Schneeleoparden - Nachwuchs im Wildpark
Raubkatzen: Über Videobilder zu sehen
NINDORF. Noch ein wenig verschlafen gucken die zwei Neuen im Wildpark Lüneburger Heide aus der Wäsche, ihre Augen sind noch verschlossen. Auf großen Pfoten tapsen sie ungelenk durch die Welt - die Eleganz kommt später. Erst mal wollen die kleine Schneeleoparden nur eines: Milch von ihrer Mutter Ghurl (7). Vater der zwei noch namenlosen Winzlinge ist der stattliche Schneeleopard Patron (9).

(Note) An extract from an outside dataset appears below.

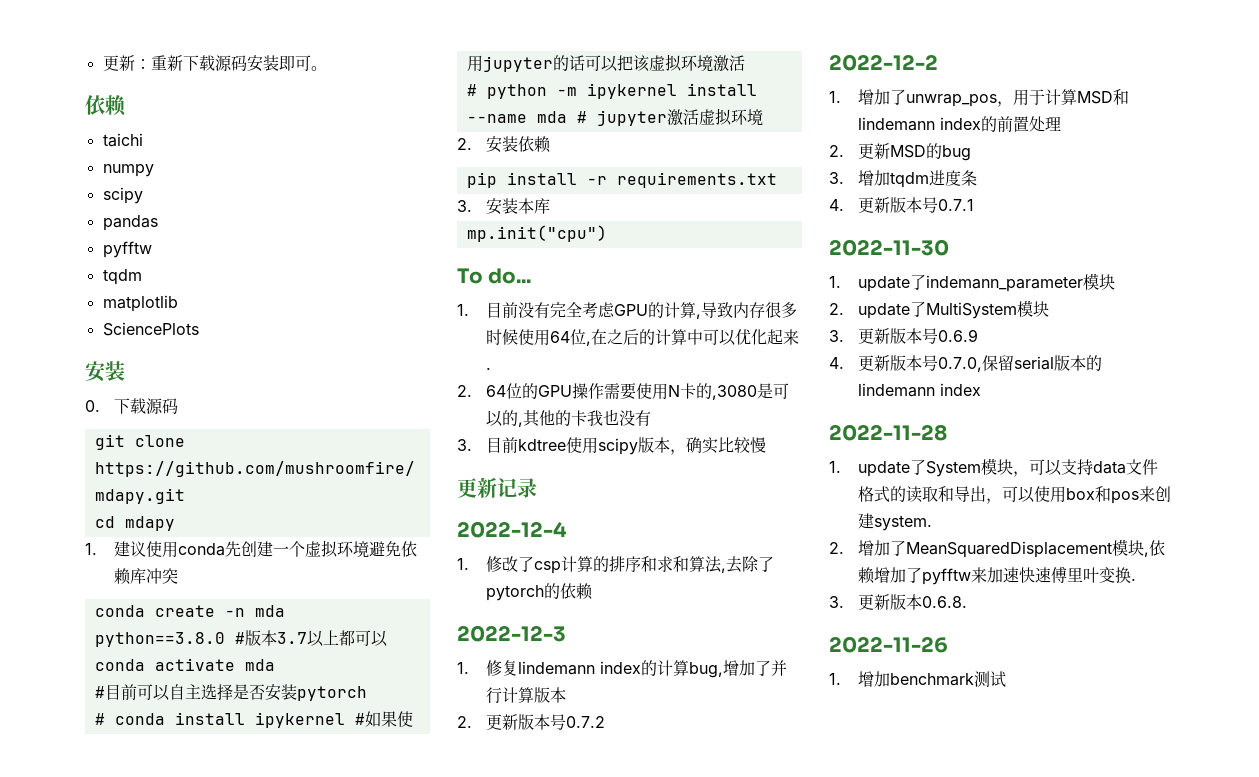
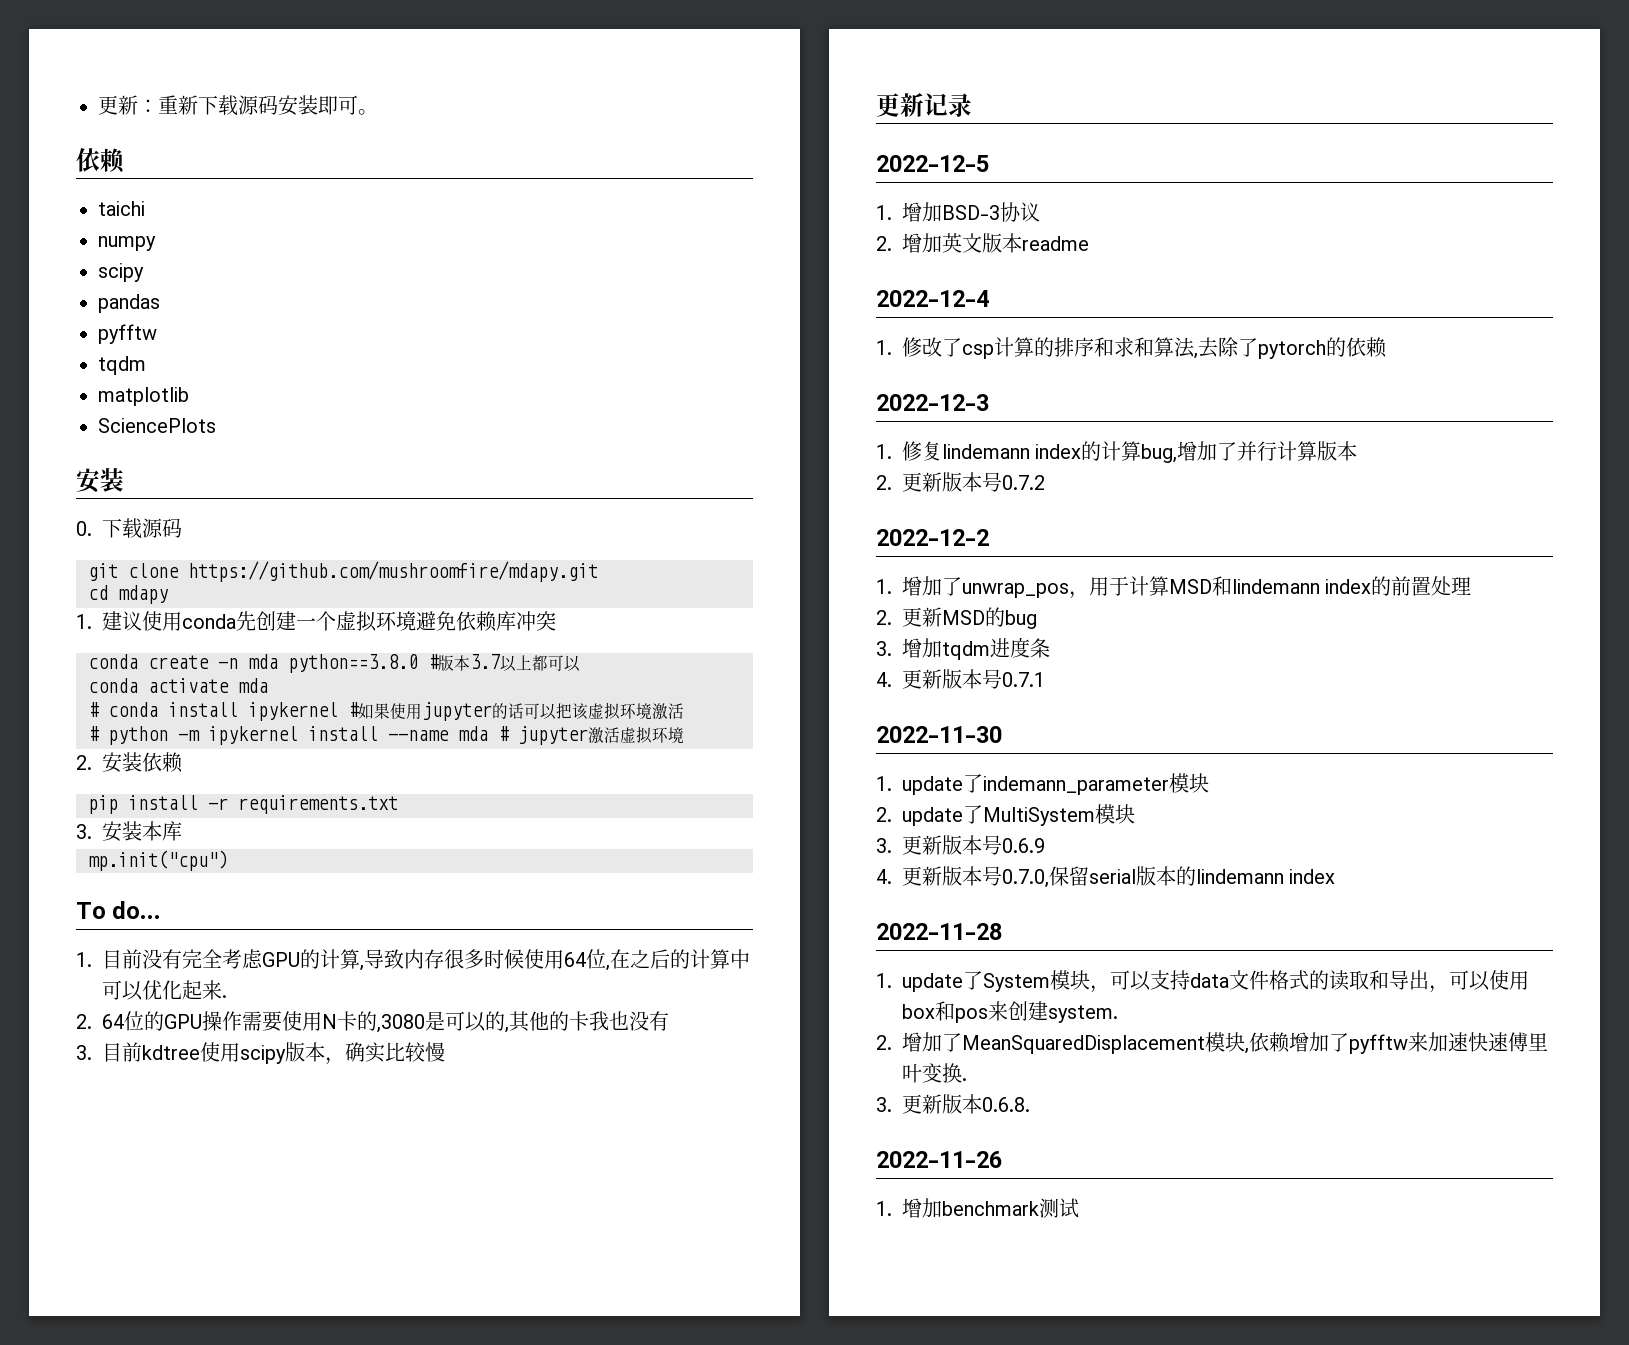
[94,684,367,701] // #目前可以自主选择是否安装pytorch -> (268, 685) none
(537, 488) none -> [876,155,989,172] [876,202,1040,222] [876,233,1089,253] // 2022-12-5 // 1.增加BSD-3协议 // 2.增加英文版本readme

Was einmal ein ausgewachsener Schneeleopard werden will, muß alle zwei bis drei Stunden gefüttert werden. Zusatzfütterungen durch Pfleger Georg Müller (63), der für die Schneeleoparden-Familie zuständig ist, stehen erst ab dem fünften Lebensmonat auf dem Speiseplan. Damit auch die Besucher den Nachwuchs beobachten können, werden gestochen scharfe Bilder aus der Wurfkiste über einen Monitor gesendet. Georg Müller: "In den ersten Wochen braucht die Mutter mit ihren Babys sehr viel Ruhe und darf nicht gestört werden. Selbst die Tierpfleger kommen nicht in ihre Nähe, nur zur Fütterung. Die Kamera ist die optimale Möglichkeit, die kleine Familie zu überwachen."
Wer die Rasselbande beobachten möchte, hat die Gelegenheit täglich von 8 Uhr bis 19 Uhr; Kassenschluß im Wildpark Lüneburger Heide ist um 17.30 Uhr.